Supplied data:
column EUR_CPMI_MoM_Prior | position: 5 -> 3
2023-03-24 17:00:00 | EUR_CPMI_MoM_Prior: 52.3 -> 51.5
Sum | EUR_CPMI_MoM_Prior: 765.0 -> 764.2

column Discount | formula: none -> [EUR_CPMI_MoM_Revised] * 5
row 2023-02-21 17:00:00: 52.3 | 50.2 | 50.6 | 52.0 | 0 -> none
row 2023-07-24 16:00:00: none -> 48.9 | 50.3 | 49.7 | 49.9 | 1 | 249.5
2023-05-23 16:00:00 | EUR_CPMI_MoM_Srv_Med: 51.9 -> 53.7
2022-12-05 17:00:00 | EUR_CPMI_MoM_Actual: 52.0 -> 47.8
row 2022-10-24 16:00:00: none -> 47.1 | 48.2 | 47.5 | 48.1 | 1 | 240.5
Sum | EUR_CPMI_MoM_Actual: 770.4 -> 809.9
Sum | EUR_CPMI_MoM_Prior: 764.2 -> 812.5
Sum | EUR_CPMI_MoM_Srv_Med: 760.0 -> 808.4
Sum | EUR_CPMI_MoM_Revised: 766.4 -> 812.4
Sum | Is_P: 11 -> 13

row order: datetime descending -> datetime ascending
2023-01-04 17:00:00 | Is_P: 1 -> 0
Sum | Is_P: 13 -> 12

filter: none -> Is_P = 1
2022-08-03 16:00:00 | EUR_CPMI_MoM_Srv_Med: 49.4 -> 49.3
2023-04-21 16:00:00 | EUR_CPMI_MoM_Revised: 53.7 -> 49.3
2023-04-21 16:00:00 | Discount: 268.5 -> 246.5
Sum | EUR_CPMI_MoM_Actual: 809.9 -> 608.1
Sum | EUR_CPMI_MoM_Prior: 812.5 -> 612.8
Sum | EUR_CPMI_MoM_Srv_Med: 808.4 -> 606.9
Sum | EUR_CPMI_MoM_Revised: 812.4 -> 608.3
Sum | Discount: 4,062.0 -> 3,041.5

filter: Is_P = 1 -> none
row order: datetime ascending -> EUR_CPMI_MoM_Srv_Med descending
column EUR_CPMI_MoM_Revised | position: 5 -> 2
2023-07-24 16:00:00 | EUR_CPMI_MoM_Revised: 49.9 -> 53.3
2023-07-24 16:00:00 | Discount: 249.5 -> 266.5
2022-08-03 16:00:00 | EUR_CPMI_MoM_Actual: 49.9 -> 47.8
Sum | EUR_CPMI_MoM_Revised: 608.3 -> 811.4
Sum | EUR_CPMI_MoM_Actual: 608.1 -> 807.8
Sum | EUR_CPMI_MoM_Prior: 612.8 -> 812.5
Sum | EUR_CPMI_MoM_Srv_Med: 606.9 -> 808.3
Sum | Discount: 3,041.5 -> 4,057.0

What this task involves:
Nothing but the lines from the one holding "Sum | EUR_CPMI_MoM_Srv_Med: 760.0 -> 808.4" to the end of the entries should be output, each exactly as it appears.

Your solution:
Sum | EUR_CPMI_MoM_Srv_Med: 760.0 -> 808.4
Sum | EUR_CPMI_MoM_Revised: 766.4 -> 812.4
Sum | Is_P: 11 -> 13

row order: datetime descending -> datetime ascending
2023-01-04 17:00:00 | Is_P: 1 -> 0
Sum | Is_P: 13 -> 12

filter: none -> Is_P = 1
2022-08-03 16:00:00 | EUR_CPMI_MoM_Srv_Med: 49.4 -> 49.3
2023-04-21 16:00:00 | EUR_CPMI_MoM_Revised: 53.7 -> 49.3
2023-04-21 16:00:00 | Discount: 268.5 -> 246.5
Sum | EUR_CPMI_MoM_Actual: 809.9 -> 608.1
Sum | EUR_CPMI_MoM_Prior: 812.5 -> 612.8
Sum | EUR_CPMI_MoM_Srv_Med: 808.4 -> 606.9
Sum | EUR_CPMI_MoM_Revised: 812.4 -> 608.3
Sum | Discount: 4,062.0 -> 3,041.5

filter: Is_P = 1 -> none
row order: datetime ascending -> EUR_CPMI_MoM_Srv_Med descending
column EUR_CPMI_MoM_Revised | position: 5 -> 2
2023-07-24 16:00:00 | EUR_CPMI_MoM_Revised: 49.9 -> 53.3
2023-07-24 16:00:00 | Discount: 249.5 -> 266.5
2022-08-03 16:00:00 | EUR_CPMI_MoM_Actual: 49.9 -> 47.8
Sum | EUR_CPMI_MoM_Revised: 608.3 -> 811.4
Sum | EUR_CPMI_MoM_Actual: 608.1 -> 807.8
Sum | EUR_CPMI_MoM_Prior: 612.8 -> 812.5
Sum | EUR_CPMI_MoM_Srv_Med: 606.9 -> 808.3
Sum | Discount: 3,041.5 -> 4,057.0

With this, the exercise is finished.